The summer of 2020 was particularly challenging in Arizona. Our state experienced the hottest summer on record – 14 days at or above 115 degrees, 53 days at or above 110 degrees, and 28 days with low temperatures of 90-plus degrees – all record-shattering numbers. This week’s forecast is expected to be 118 in the Metro Phoenix area and 113 degrees in Metro Tucson, while those lucky folks in Flagstaff will only be in the mid-80s.
Extreme temperatures can put a strain on local energy grids. In the summer of 2020, extreme heat and inadequate planning led to a regional energy shortage that affected customers in California. Demand exceeded supply after sunset. The flexibility to buy and sell energy in the region was constrained because each electric company needed its own energy to serve its customers. As a result, California’s utility companies experienced rolling blackouts and energy shortages.
On the other end of the thermostat in February 2021, more than 4.8 million customers in Texas were without power during a winter storm that plunged large parts of the state into single-digit temperatures.
The Texas Tribune reported April 21, 2021 “The Electric Reliability Council of Texas, which operates the state’s main power grid, ordered utility companies to cut power during the February winter storm because demand was outpacing supply so much that it threatened the entire grid. But when utility companies complied, they shut off electricity to natural gas facilities, preventing them from delivering fuel to power plants.
Could a situation similar to Texas or California’s happen in Arizona?
Arizona is served primarily by these utilities: Arizona Public Service Company (APS), Tucson Electric Power (TEP), and UniSource Energy Services (UNS). APS is the largest electric utility with more than 1.3 million customers in 11 of the 15 counties in the state. TEP serves over 433,000 customers in southern Arizona. UniSource reports more than 98,000 residential and business electric customers in Mohave and Santa Cruz counties. APS and TEP are investor-owned utilities regulated by the Arizona Corporation Commission.

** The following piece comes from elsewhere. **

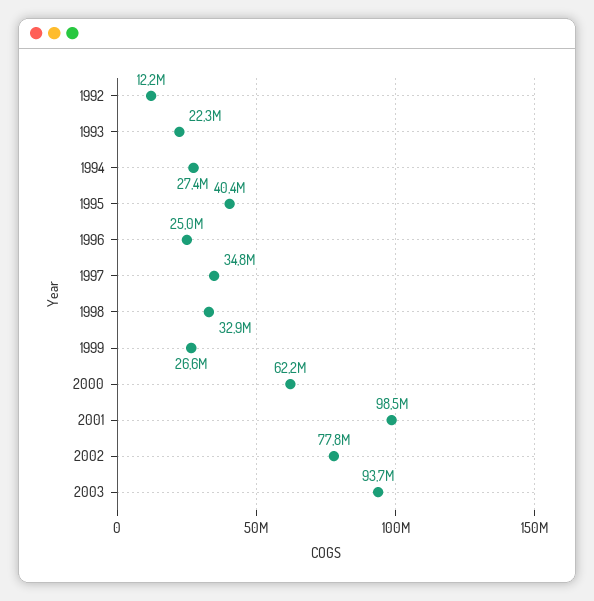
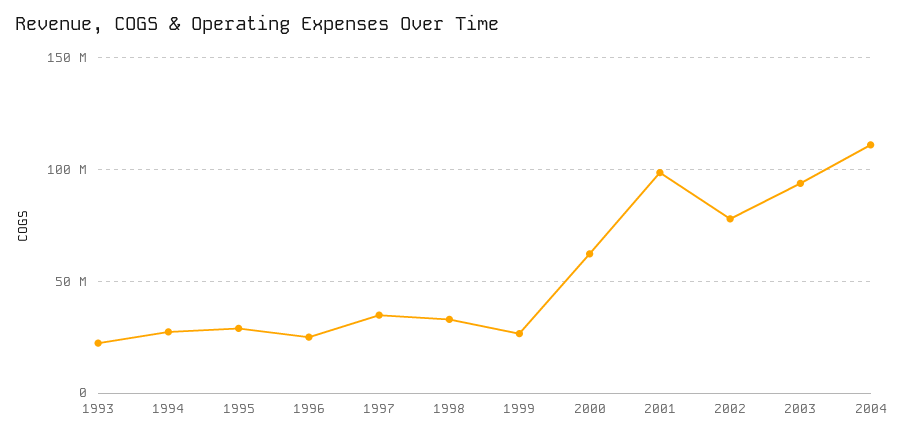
1992: 12200000 -> none
1995: 40400000 -> 30000000
2004: none -> 110000000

In addition, Salt River Project (SRP) was established by Federal Reclamation Act to manage the Verde and Salt River watersheds and is government owned. As hydroelectric dams were built along the Salt River, SRP expanded to offer power supply and today operates natural gas and steam power generation stations and owns 17.5% of Palo Verde Nuclear Generating Station and services over 1 million customers.
Arizona utility companies live by “summer is our season.” They spend all year preparing for the summer heat, monsoon storms, and wildfires. They continuously monitor power flow.
Meeting supply and demand is a constant struggle. To effectively serve seven million people, Arizona’s utility companies must track minute by minute customers’ real-time energy needs while anticipating how those needs will change. Energy isn’t like water that can be stored in a dam for future use.
“We ready our resources and ready our people. Reliability and planning are at the core of what we do,” says Jacob Tetlow, Executive Vice President, Operations, Arizona Public Service Company (APS). “We have teams focused on planning long-term and several years in advance as it’s our responsibility to maintain a diverse supply of resources and effectively manage our system to keep customers supplied with electricity during challenging times.”
Chris Hoffman, director of Transmission and Generation Operations for Salt River Project (SRP), agrees. “We are used to dealing with it. We take the lessons from each summer and implement them so we can meet the need.”
Joseph Barrios, Spokesperson, Tucson Electric Power (TEP), is often asked whether they have enough power. Like APS and SRP, TEP looks at past energy use, weather patterns and other factors to ensure that they do.
A significant difference between Arizona and Texas is that Texas is its own isolated “power island.” It runs its own electrical grid that is not connected to other states.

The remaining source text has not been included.